3. Storing Hyperparameters

The SDK has the ability to track the hyperparameters for each AL cycle. To use this feature the user just needs to return a dictionary of their hyperparameters. Currently, the SDK supports a limited number of hyperparameters, the list of these parameters is shown below:

hyperparameter_names = [
                "optimizer_name", # Name of the optimizer used
                "loss", # Loss of the training process
                "running_loss", # Running Loss 
                "epochs", # Number of epochs for which the model was trained 
                "batch_size", # batch size on which the model was trained
                "loss_function", # name of loss function used for training
                "activation", # List of activation functions used 
                "optimizer", # Can be a state_dict in case of Pytorch
            ]

The syntax for storing these values is shown in the train function section.

4. Running Multiple Seed Initialization

The SDK can also help the user choose the right seed for his experiment by training his model on a range of seed values and selecting the best seed depending on the performance of models on these seed values.
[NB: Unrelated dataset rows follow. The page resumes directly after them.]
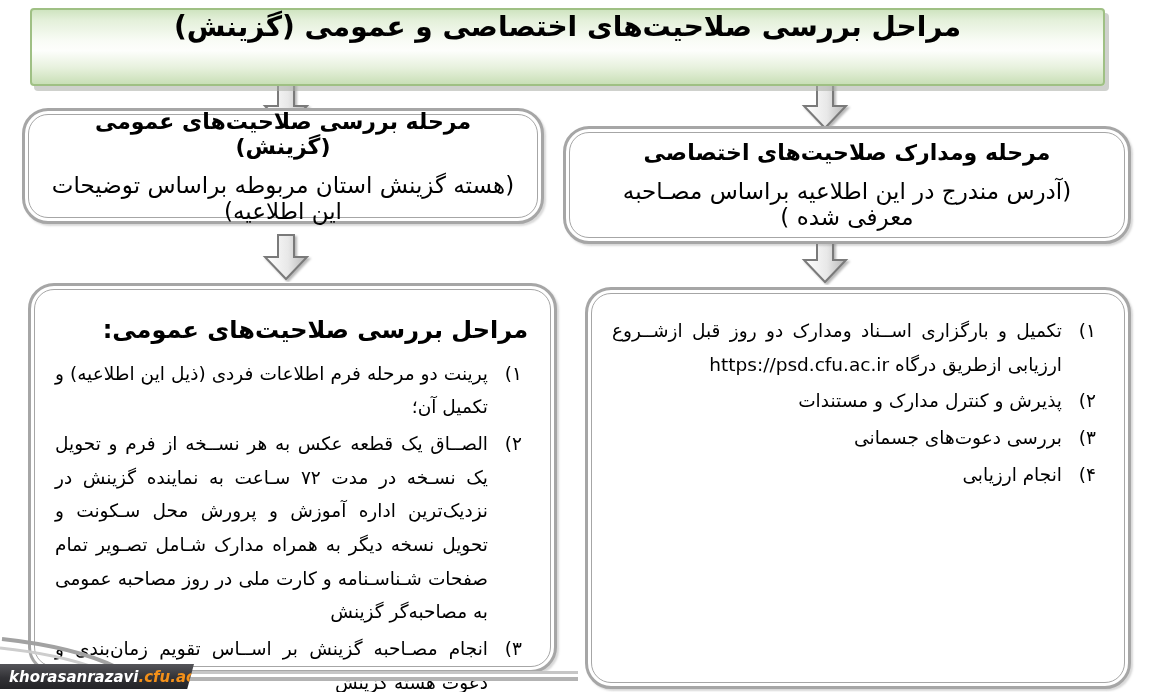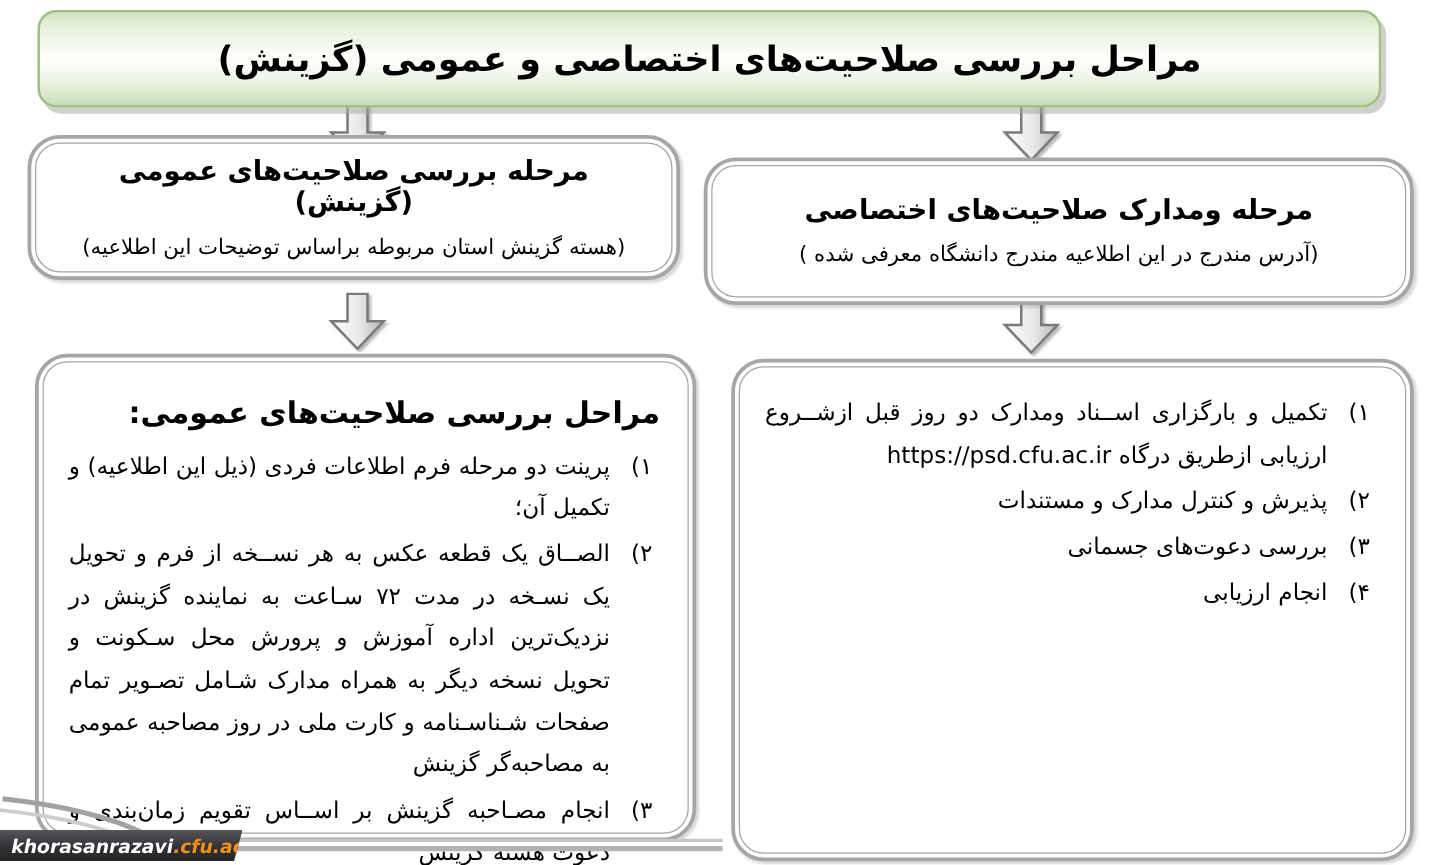--- a/index.html
+++ b/index.html
@@ -3,40 +3,40 @@
 <meta charset="utf-8">
 <style>
   html,body{margin:0;padding:0;background:#ffffff;}
   .page{
     position:relative;width:1156px;height:692px;overflow:hidden;background:#ffffff;
     font-family:"DejaVu Sans",sans-serif;color:#000;
   }
   
   .banner{
     position:absolute;left:30px;top:8px;width:1071px;height:74px;
-    border:2px solid #9fc084;border-radius:15px;
+    border:2px solid #9fc084;border-radius:4px;
     background:linear-gradient(180deg,#cfe4c0 0%,#e4f0da 14%,#f9fcf6 42%,#fdfefc 55%,#e7f1dd 78%,#c9dfb7 100%);
     box-shadow:4px 5px 0 rgba(168,172,164,0.55);
-    display:flex;align-items:center;justify-content:center;z-index:2;
+    display:flex;align-items:flex-start;justify-content:center;z-index:2;
   }
   .banner-title{font-size:28px;font-weight:700;letter-spacing:0;direction:rtl;}
   
   .arrow{position:absolute;z-index:1;}
   
   .dbox{
     position:absolute;border:3px solid #a6a6a6;border-radius:26px;background:#fff;
     box-shadow:2px 2px 2px rgba(125,125,125,0.30);z-index:3;
   }
   .dbox .inner{
     position:absolute;inset:3px;border:1px solid #a6a6a6;border-radius:20px;background:#fff;
   }
   
   .stage-inner{display:flex;flex-direction:column;align-items:center;justify-content:center;gap:13px;direction:rtl;text-align:center;padding:0 18px;}
   .stage-title{font-size:22px;font-weight:700;}
-  .stage-sub{font-size:17px;}
+  .stage-sub{font-size:23px;}
   
   .steps-inner{direction:rtl;text-align:right;padding:20px 22px 10px 20px;box-sizing:border-box;}
   .steps-title{font-size:24px;font-weight:700;line-height:1.7;margin-bottom:6px;}
   .step{display:flex;direction:rtl;font-size:18.5px;line-height:1.82;margin-bottom:3px;}
   .step .num{flex:0 0 40px;padding-right:6px;box-sizing:border-box;}
   .step .txt{flex:1;text-align:justify;}
   
   .wm-lines{
     position:absolute;left:186px;top:671px;width:392px;height:10px;z-index:4;
     background:linear-gradient(180deg,#c6c6c6 0 30%,#ffffff 30% 55%,#b3b3b3 55% 100%);
@@ -105,21 +105,21 @@
   <div class="dbox" style="left:22px;top:108px;width:516px;height:110px">
     <div class="inner stage-inner">
       <div class="stage-title">مرحله بررسی صلاحیت‌های عمومی (گزینش)</div>
       <div class="stage-sub">(هسته گزینش استان مربوطه براساس توضیحات این اطلاعیه)</div>
     </div>
   </div>
 
   <div class="dbox" style="left:563px;top:126px;width:562px;height:112px">
     <div class="inner stage-inner">
       <div class="stage-title">مرحله ومدارک صلاحیت‌های اختصاصی</div>
-      <div class="stage-sub">(آدرس مندرج در این اطلاعیه مندرج دانشگاه معرفی شده )</div>
+      <div class="stage-sub">(آدرس مندرج در این اطلاعیه براساس مصـاحبه معرفی شده )</div>
     </div>
   </div>
 
   <div class="dbox" style="left:28px;top:283px;width:523px;height:384px">
     <div class="inner steps-inner">
       <div class="steps-title">مراحل بررسی صلاحیت‌های عمومی:</div>
       <div class="step">
         <div class="num">۱)</div>
         <div class="txt">پرینت دو مرحله فرم اطلاعات فردی (ذیل این اطلاعیه) و تکمیل آن؛</div>
       </div>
In order to use this feature the user can just use the multiple_initialisations argument of the Alectio Pipeline. The syntax is as shown below:

from alectio_sdk.sdk import Pipeline

AlectioPipeline = Pipeline(
    name=args["exp_name"],
    train_fn=train,
    test_fn=test,
    infer_fn=infer,
    getstate_fn=getdatasetstate,
    args=args,
    token="xxxxxx7041a6xxxxx7948cexxxxxxxx",
    multiple_initialisations={"seeds": [10, 42, 36, 78], "limit_value": 4000},
)

The input of this argument is a dict with 2 keys.

key value
seed a list containing different seed values you want to test your model on.
limit_value The number of samples from which you want to select the training samples from.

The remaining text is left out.